Denial is used to protect our minds from a painful reality repressing the truth to guard our mental health.   In other words, denial keeps me from losing my mind.

I think my denial started very early in your addiction.   Like most parents I just never thought that dirty word would ever come crashing into our perfect family.   How could it?   I was a nurse.   We lived in great neighborhoods and you went to a private school.   You went on to trade school.   You started a business, lived at the beach.   You were living my dream life.    How in the hell did addiction creep into our fairy tale and shatter it to pieces?

I remember the call.   You hurt your back.   You needed help.   The injury required surgery.   You stayed with me for weeks to recover.   I drove to the pharmacy and got your script filled.   Those poison Percocet would one day lead us down the road through hell.   As a nurse, I knew post-op pain was tough.   As a nurse I should have known the dangers of giving you those pills.   As a mom, I wanted you to feel better and go back to living your life.   Little did I know how much your brain was changing right before my denying eyes.

Denial kept me in my safe place for years.   Visiting you at the beach, my denial kept me from clearly seeing the subtle changes in you.   The unkept house, the unpaid bills.   My denial allowed me to believe everything that came out of your mouth.   You worked late.   You forgot about deadlines.  Of course Mom I’m fine.

Denial is how I survived those horrific seven years as we rode the rollercoaster of your addiction.   Never once did my denial let me believe you would not survive.    I denied the ugliness as it swirled around our beings.    The words spoken, the lies told, the yelling and screaming weren’t real.   We were both just stressed and so damn tired of how your disease wrapped it’s chains around us and refused to let go.

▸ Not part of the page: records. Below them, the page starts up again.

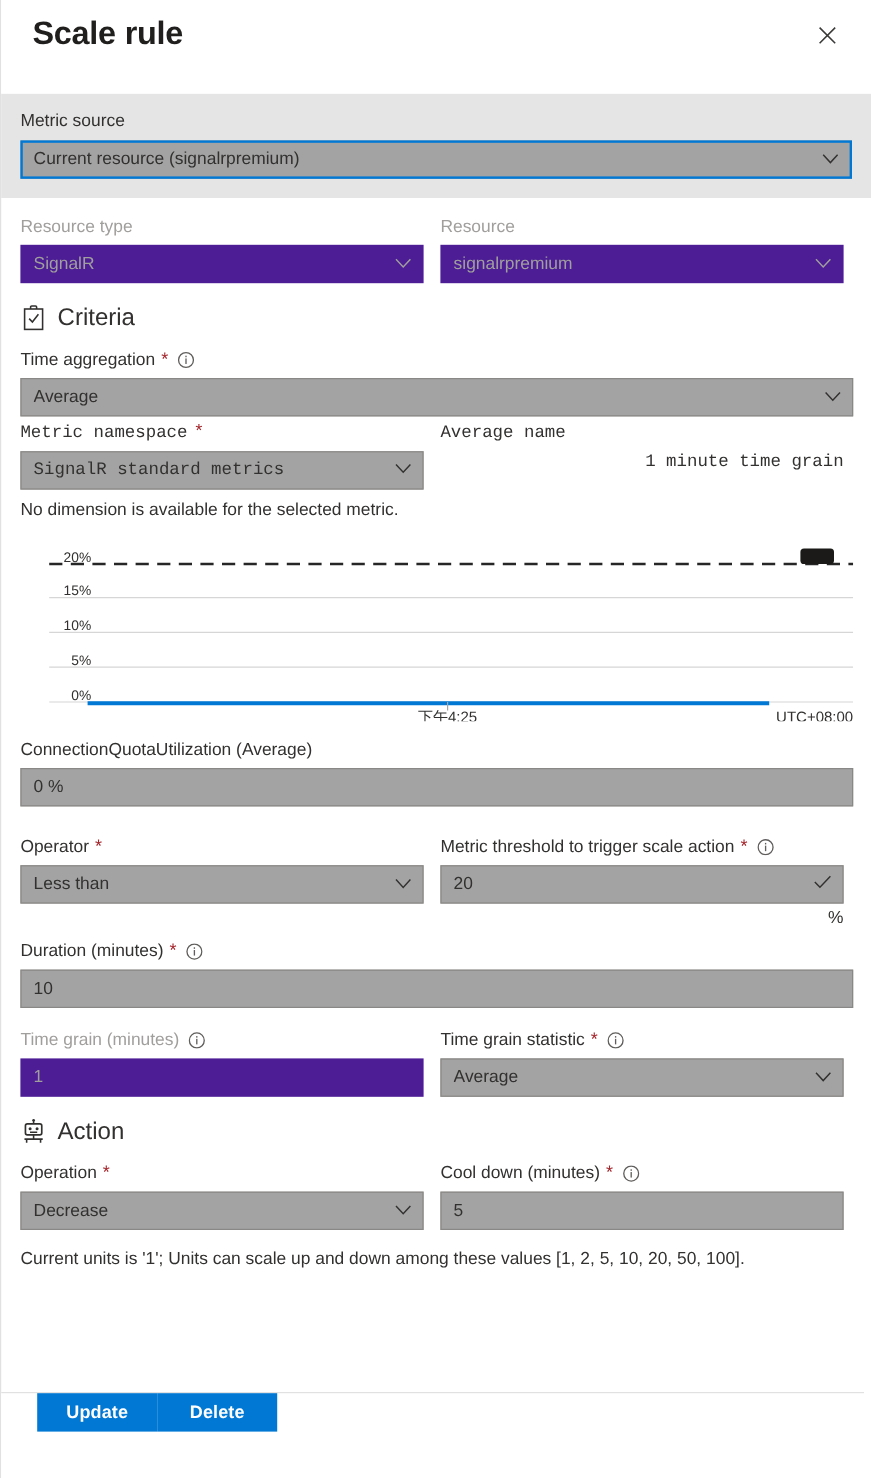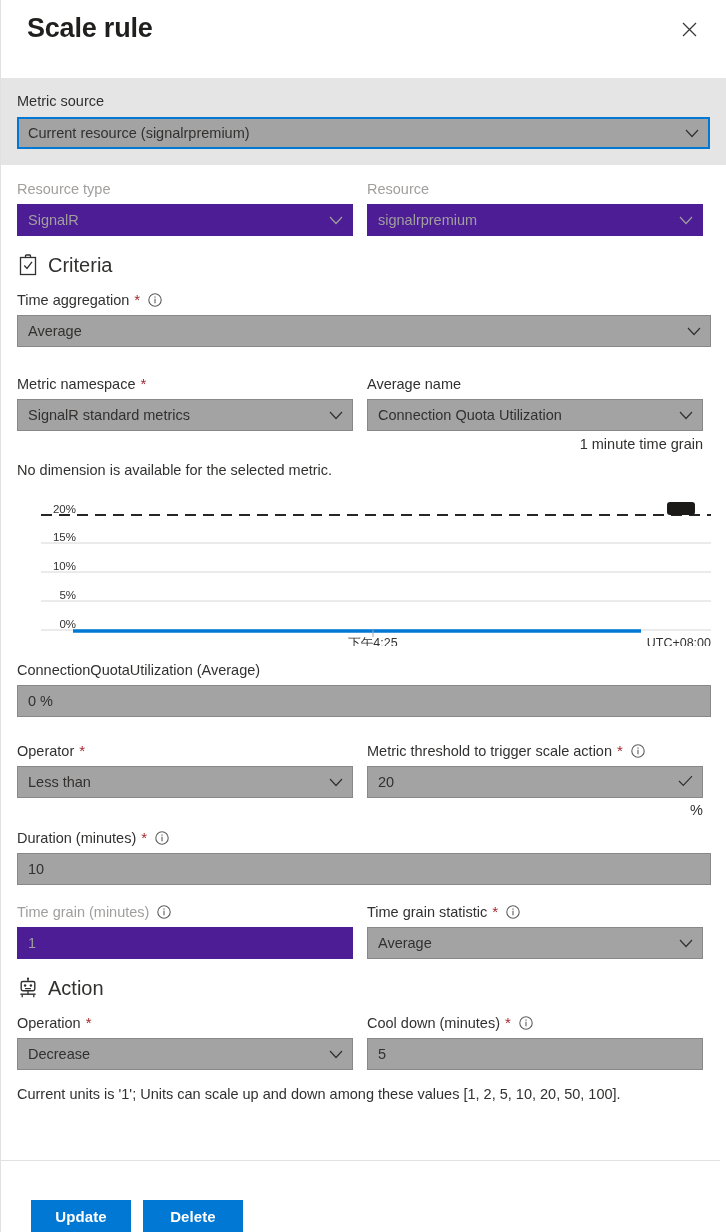--- a/index.html
+++ b/index.html
@@ -150,7 +150,7 @@
   }
   .col { width: 336px; flex: 0 0 336px; }
 
-  .block { margin-top: 27px; }
+  .block { margin-top: 4px; font-family: Liberation Mono, monospace; }
 
   .hint-right {
     text-align: right;

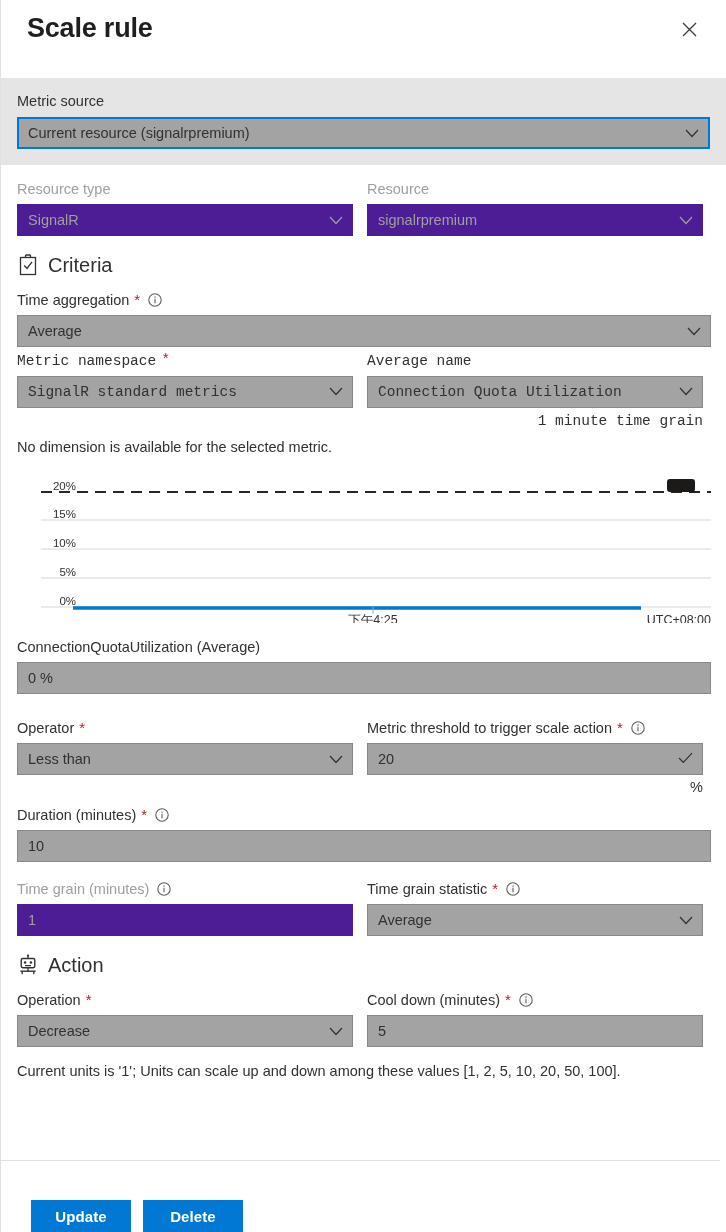--- a/index.html
+++ b/index.html
@@ -342,14 +342,6 @@
       <div class="col">
         <div class="field-label">
           <span>Average name</span>
-        </div>
-        <div class="control select">
-          <span class="value">Connection Quota Utilization</span>
-          <span class="chevron">
-            <svg width="14" height="9" viewBox="0 0 14 9">
-                <path d="M1 1 L7 7.5 L13 1" stroke="#323130" stroke-width="1.2" fill="none"></path>
-              </svg>
-          </span>
         </div>
         <div class="hint-right">1 minute time grain</div>
       </div>

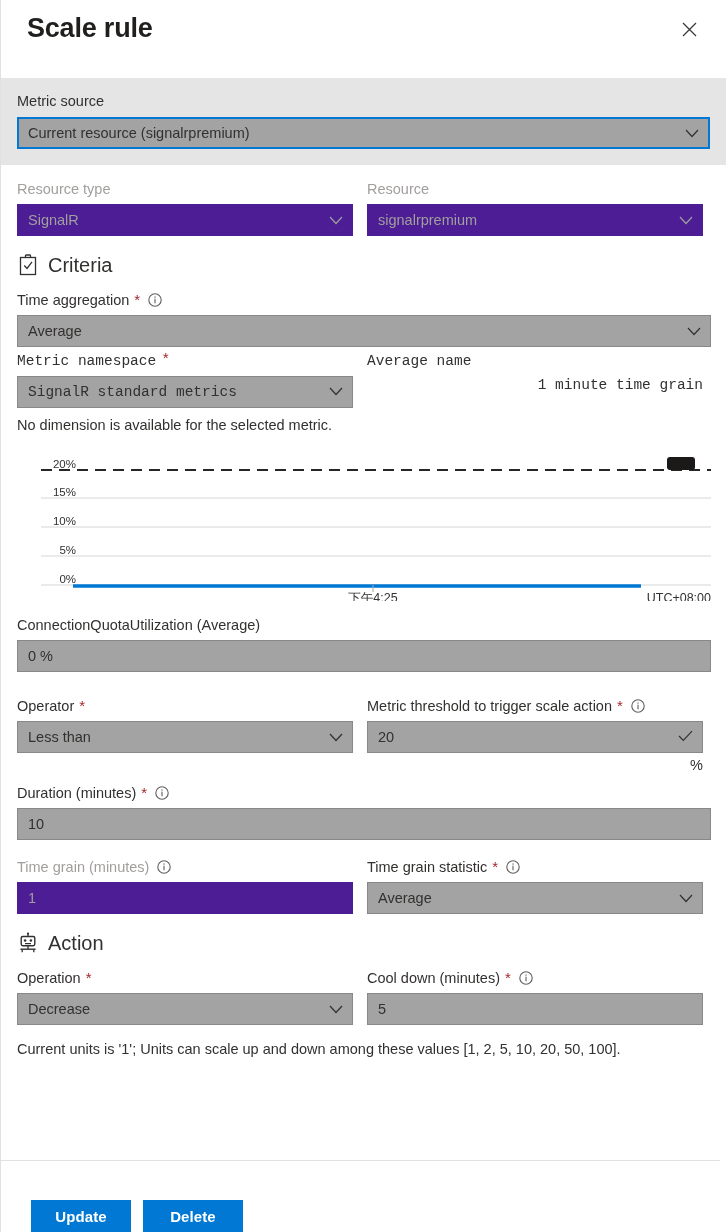--- a/index.html
+++ b/index.html
@@ -206,9 +206,9 @@
     border-top: 1px solid #e1e1e1;
     background: #ffffff;
     display: flex;
-    align-items: flex-end;
+    align-items: flex-start;
     padding-left: 30px;
-    gap: 12px;
+    gap: 0;
     box-sizing: border-box;
   }
   .btn {

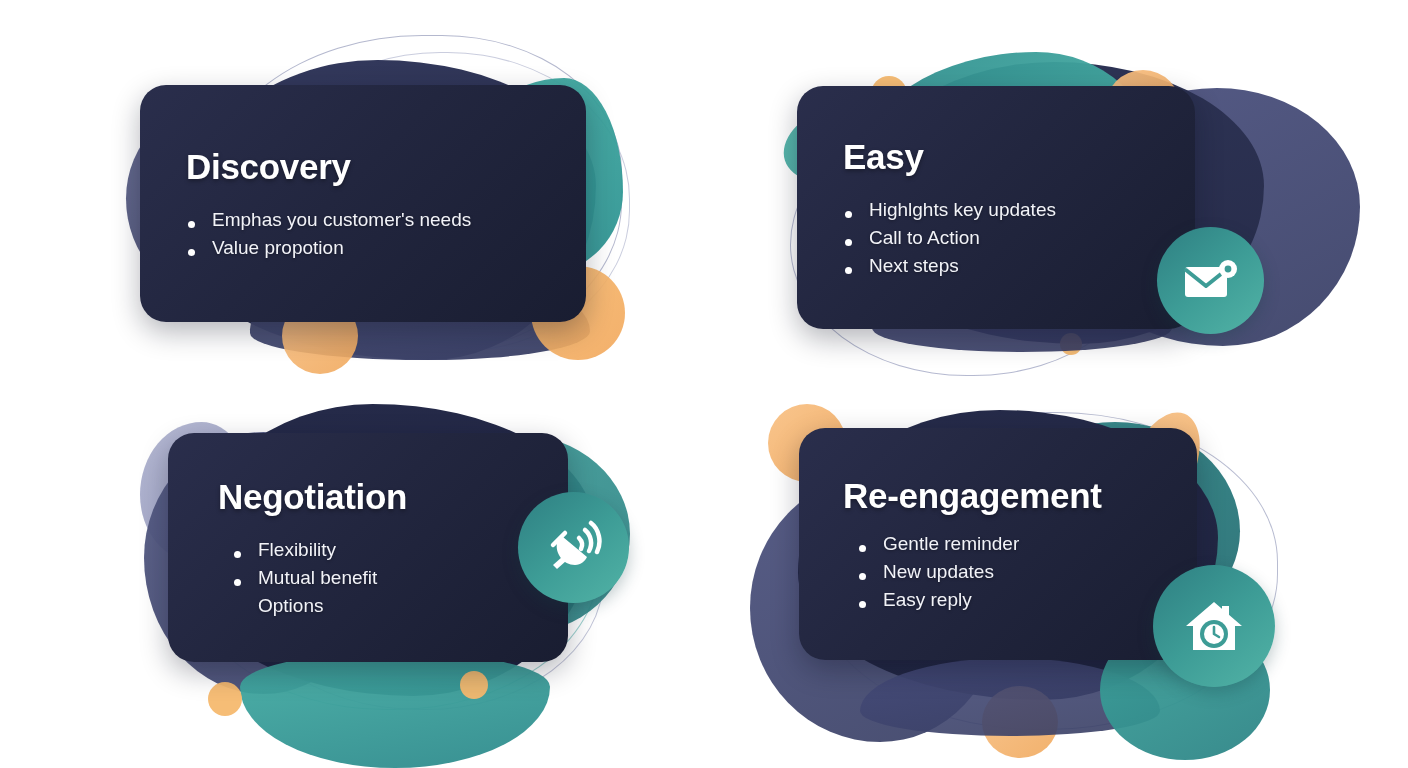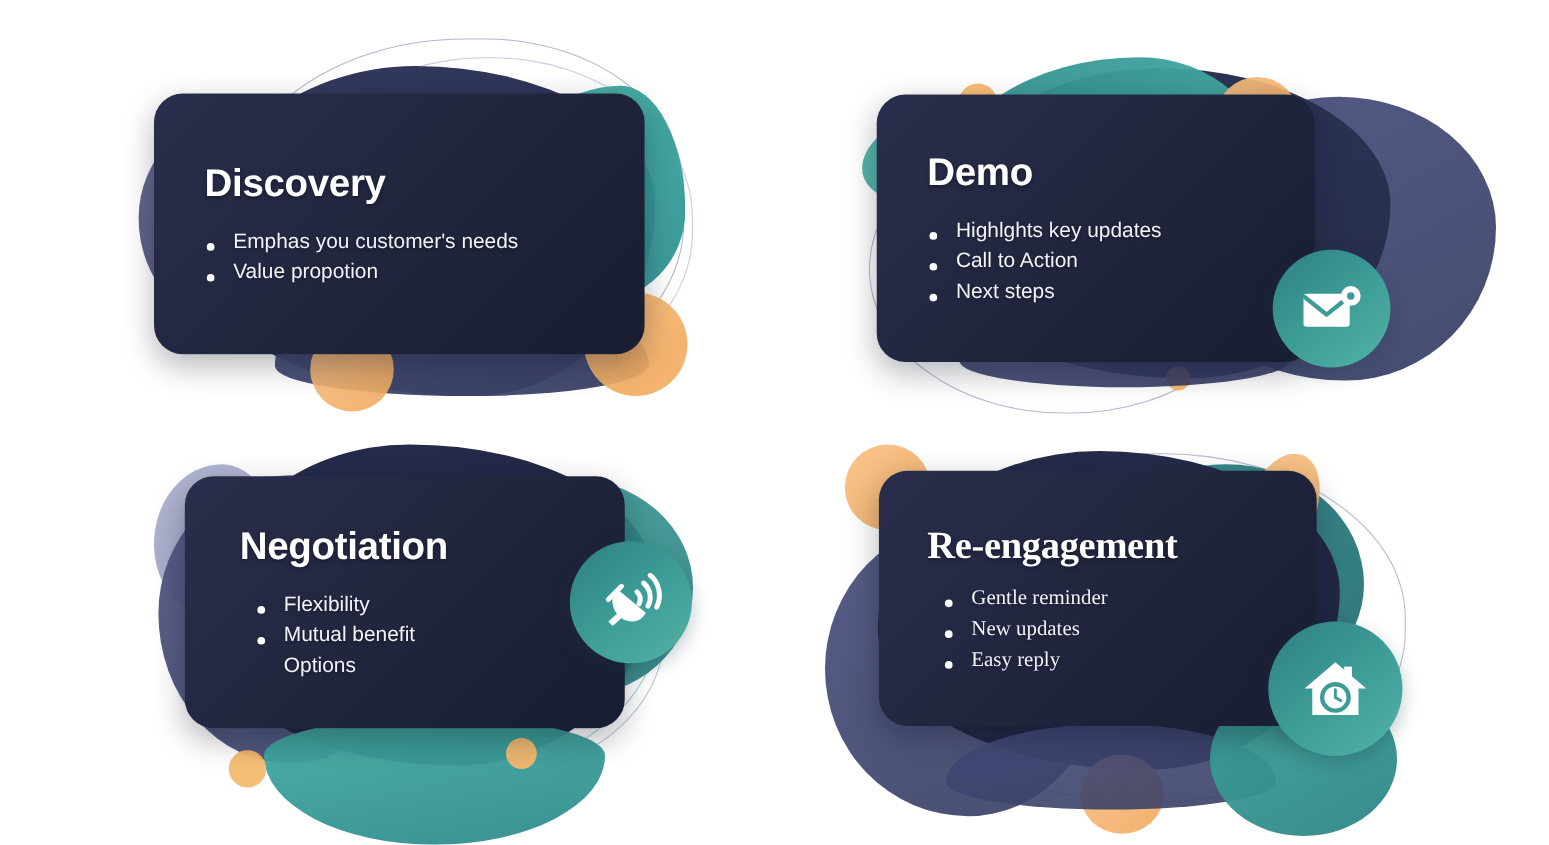--- a/index.html
+++ b/index.html
@@ -147,7 +147,7 @@
 
   <div class="panel card-slot" id="card-demo">
     <div class="panel-inner">
-      <div class="card-title">Demo</div>
+      <div class="card-title">Easy</div>
       <ul class="bullets">
         <li class="has-dot">Highlghts key updates</li>
         <li class="has-dot">Call to Action</li>

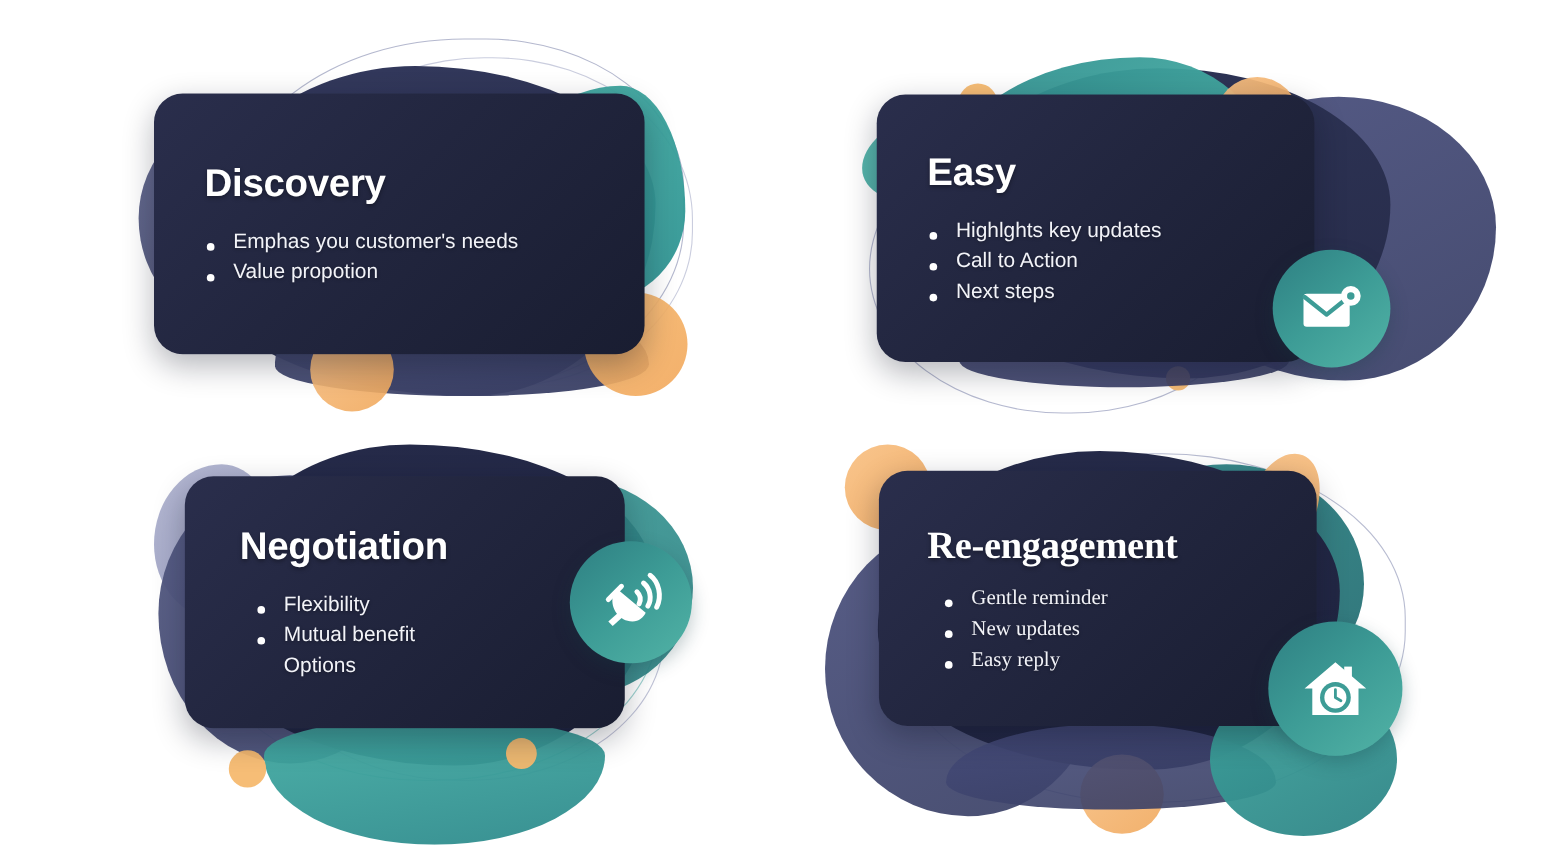--- a/index.html
+++ b/index.html
@@ -230,7 +230,7 @@
   </div>
 
   <div class="panel card-slot" id="card-reeng">
-    <div class="panel-inner" style="padding-left:44px;font-family:Liberation Serif, serif;">
+    <div class="panel-inner" style="padding-left:44px;">
       <div class="card-title">Re-engagement</div>
       <ul class="bullets" style="padding-left:14px;margin-top:16px;">
         <li class="has-dot">Gentle reminder</li>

I denied that I was an enabler.   No way, not me.   I’m a mother trying to help her son.   I denied that those pills would kill you.   After all they were just pills and they were prescribed over and over again by a doctor! A doctor would never overprescribe and watch his patient self destruct.   No way…..

My denial kept me so protected from our reality.   I was wrapped so tightly in my shell nothing could penetrate unless it hit me like a rock splitting a can wide open.   You calling the police after I hid your pills was that first split.

Denial fit perfectly.   I could poke my head out for a bit.   Deal with what I could and slip easily back into my cocoon.   The reality of our lives was harsh.   Denial was easy, denial was soft.

Denial was my first reaction upon hearing those words I denied would ever come.   “It’s Matt”.  “He’s dead”.   No way.   The first reaction was NO.   Matt promised me he was ok.   He promised me he would never hurt me like this.   He Promised.  I refused to believe you were gone.   Those bastard pills, those f…….. doctors.   No it had to be a mistake.   Someone stole your wallet.   It’s another mother who should be called, not me.

I denied it was you until my cocoon shattered as I saw you laying so still.   You, my Matt were gone.   My denial slowly slipped away as I ran my fingers through your hair still soft in death and laid my head on your chest to hear nothing but the echoes of my sobs.

There are days I allow myself to slip back into my safe world.   Days I walk by your urn and tell myself to breathe.  Days I deny reality and allow myself the luxury of denial.    You are living in Florida.   Spending your days by the sea we both love.   You are in recovery and very much alive.

Denial is how I get through those days when I feel my mind starting to break.   It’s how I keep myself from falling into a million pieces and blowing away in the harsh winds of my reality.   Denial is a friend I call upon to survive when survival is nothing I want.    Denial is that warm blanket holding my broken pieces together as I learn to live life without you.